** What you will do **
Reproduce precisely the lines of the listing below, starting with the line that contains "[28,291,380,305] Here will" and stopping after the line that contains "[28,1355,112,1367] // Refreneces"; include nothing else.

(Exercise data)

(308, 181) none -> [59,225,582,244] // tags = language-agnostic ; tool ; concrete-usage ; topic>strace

(End Exercise data)
(Exercise data)

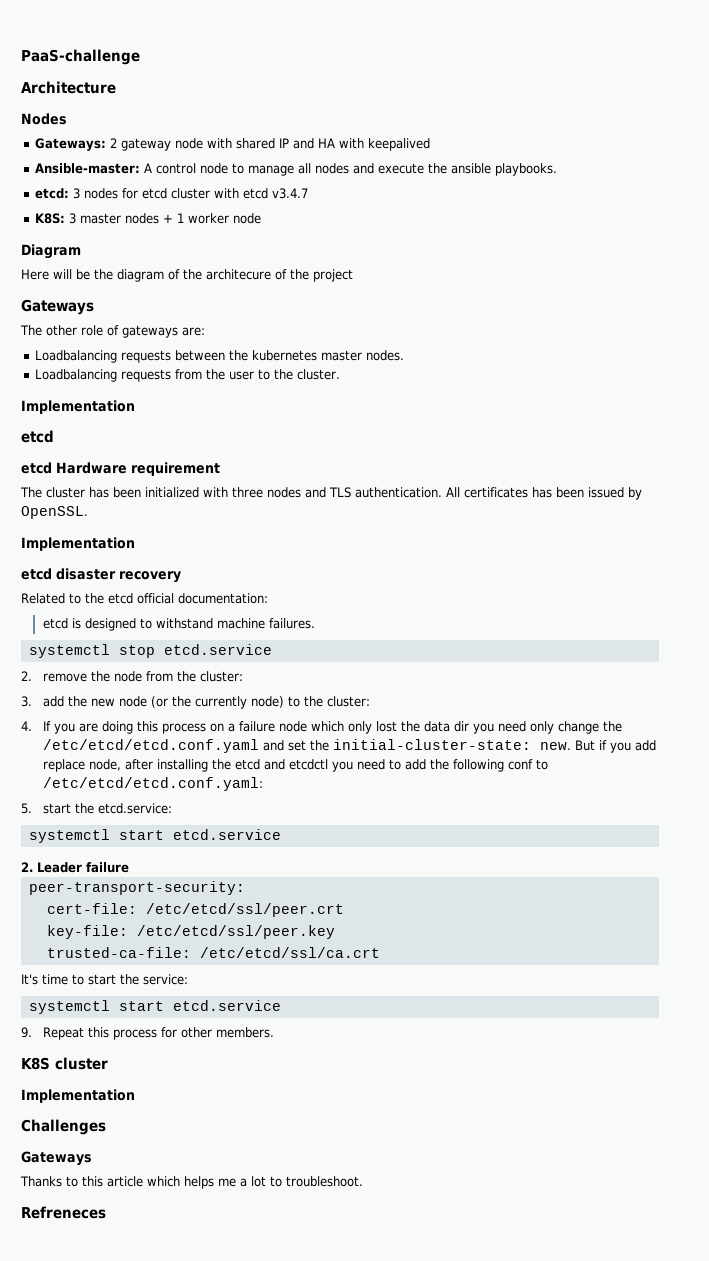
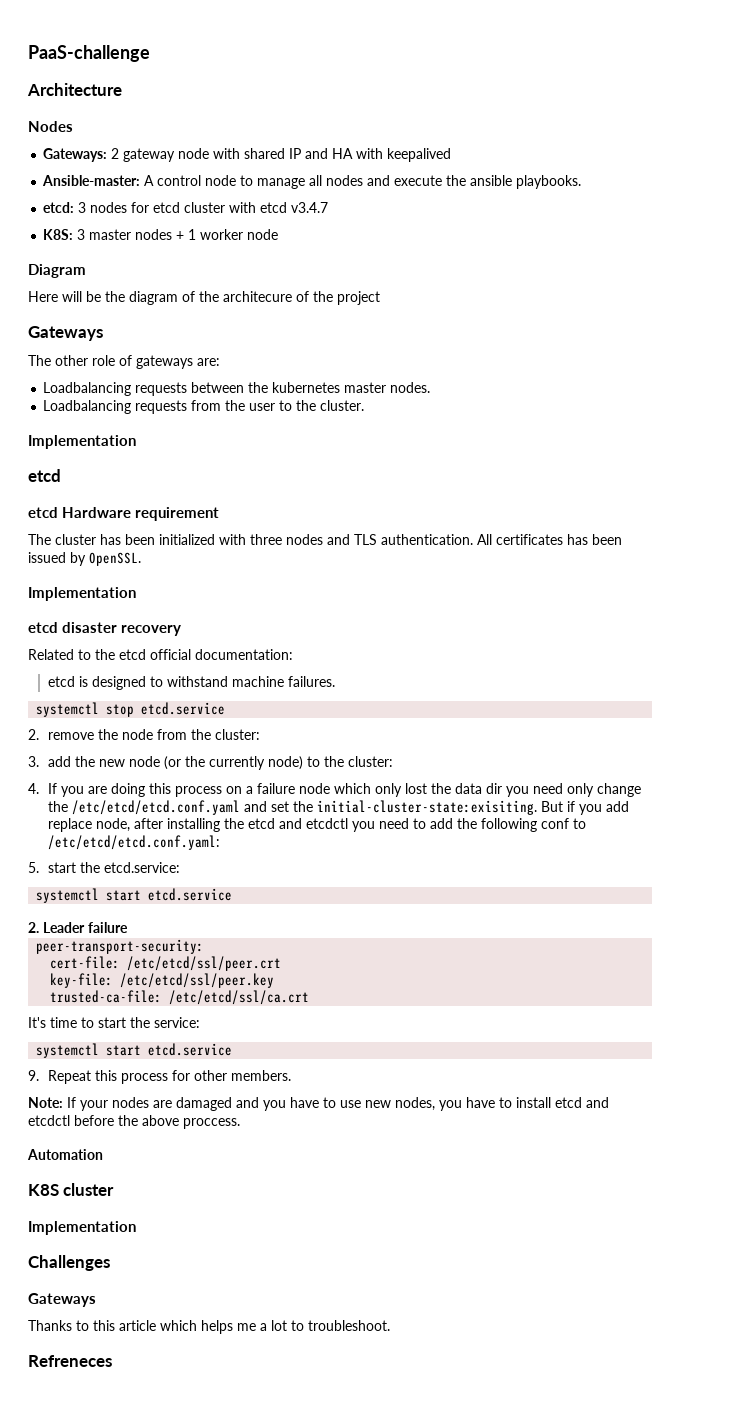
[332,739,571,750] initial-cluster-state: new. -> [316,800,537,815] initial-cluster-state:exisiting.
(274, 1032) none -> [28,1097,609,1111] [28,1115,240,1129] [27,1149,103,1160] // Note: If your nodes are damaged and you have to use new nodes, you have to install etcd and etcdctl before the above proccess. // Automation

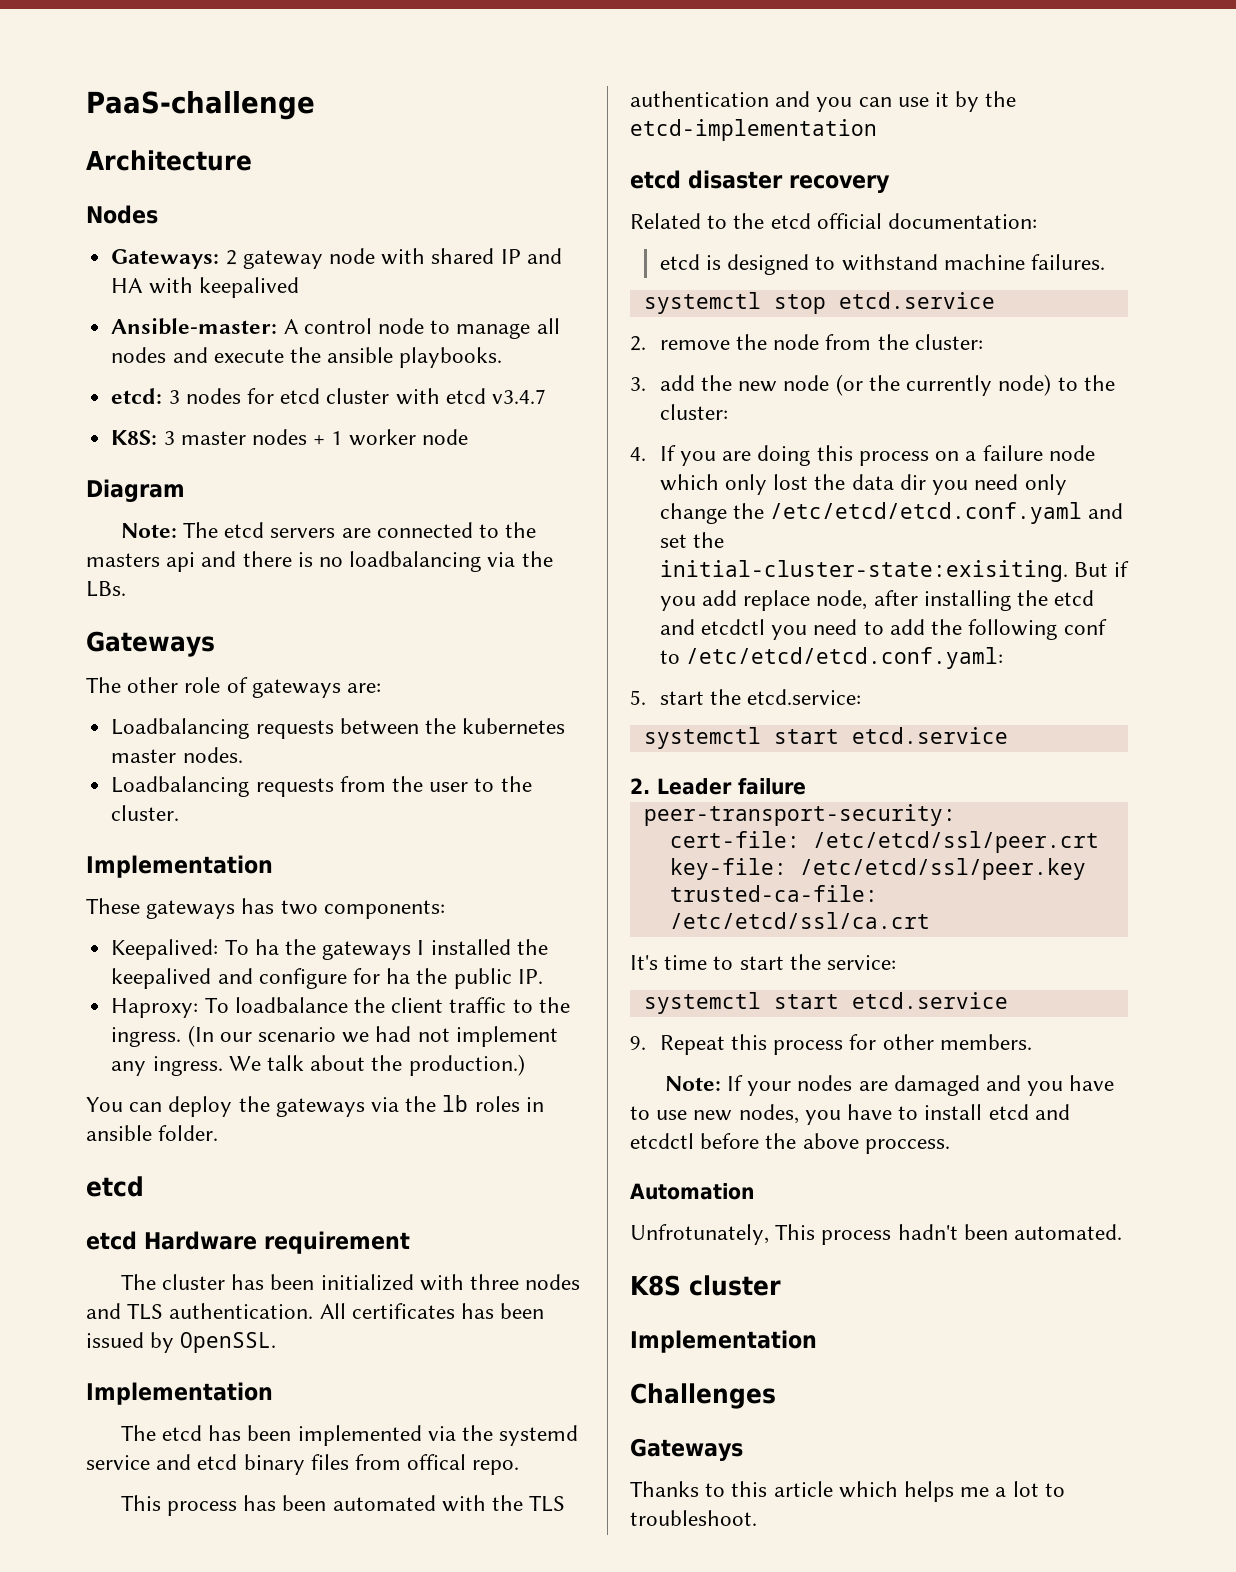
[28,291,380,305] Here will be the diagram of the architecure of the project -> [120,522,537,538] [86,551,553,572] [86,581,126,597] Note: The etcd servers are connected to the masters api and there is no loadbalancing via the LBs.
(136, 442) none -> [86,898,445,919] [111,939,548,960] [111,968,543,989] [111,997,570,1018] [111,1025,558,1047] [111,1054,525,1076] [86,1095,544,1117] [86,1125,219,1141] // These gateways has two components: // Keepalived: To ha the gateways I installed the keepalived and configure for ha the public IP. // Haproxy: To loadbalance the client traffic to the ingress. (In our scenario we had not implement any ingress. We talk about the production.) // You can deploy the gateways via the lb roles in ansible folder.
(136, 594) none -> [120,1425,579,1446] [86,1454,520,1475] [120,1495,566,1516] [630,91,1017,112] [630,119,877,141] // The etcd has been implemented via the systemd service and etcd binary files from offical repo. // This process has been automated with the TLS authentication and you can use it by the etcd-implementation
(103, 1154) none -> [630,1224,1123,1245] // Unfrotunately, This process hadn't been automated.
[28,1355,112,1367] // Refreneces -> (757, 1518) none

(End Exercise data)

** Written solution **
[28,291,380,305] Here will be the diagram of the architecure of the project -> [120,522,537,538] [86,551,553,572] [86,581,126,597] Note: The etcd servers are connected to the masters api and there is no loadbalancing via the LBs.
(136, 442) none -> [86,898,445,919] [111,939,548,960] [111,968,543,989] [111,997,570,1018] [111,1025,558,1047] [111,1054,525,1076] [86,1095,544,1117] [86,1125,219,1141] // These gateways has two components: // Keepalived: To ha the gateways I installed the keepalived and configure for ha the public IP. // Haproxy: To loadbalance the client traffic to the ingress. (In our scenario we had not implement any ingress. We talk about the production.) // You can deploy the gateways via the lb roles in ansible folder.
(136, 594) none -> [120,1425,579,1446] [86,1454,520,1475] [120,1495,566,1516] [630,91,1017,112] [630,119,877,141] // The etcd has been implemented via the systemd service and etcd binary files from offical repo. // This process has been automated with the TLS authentication and you can use it by the etcd-implementation
(103, 1154) none -> [630,1224,1123,1245] // Unfrotunately, This process hadn't been automated.
[28,1355,112,1367] // Refreneces -> (757, 1518) none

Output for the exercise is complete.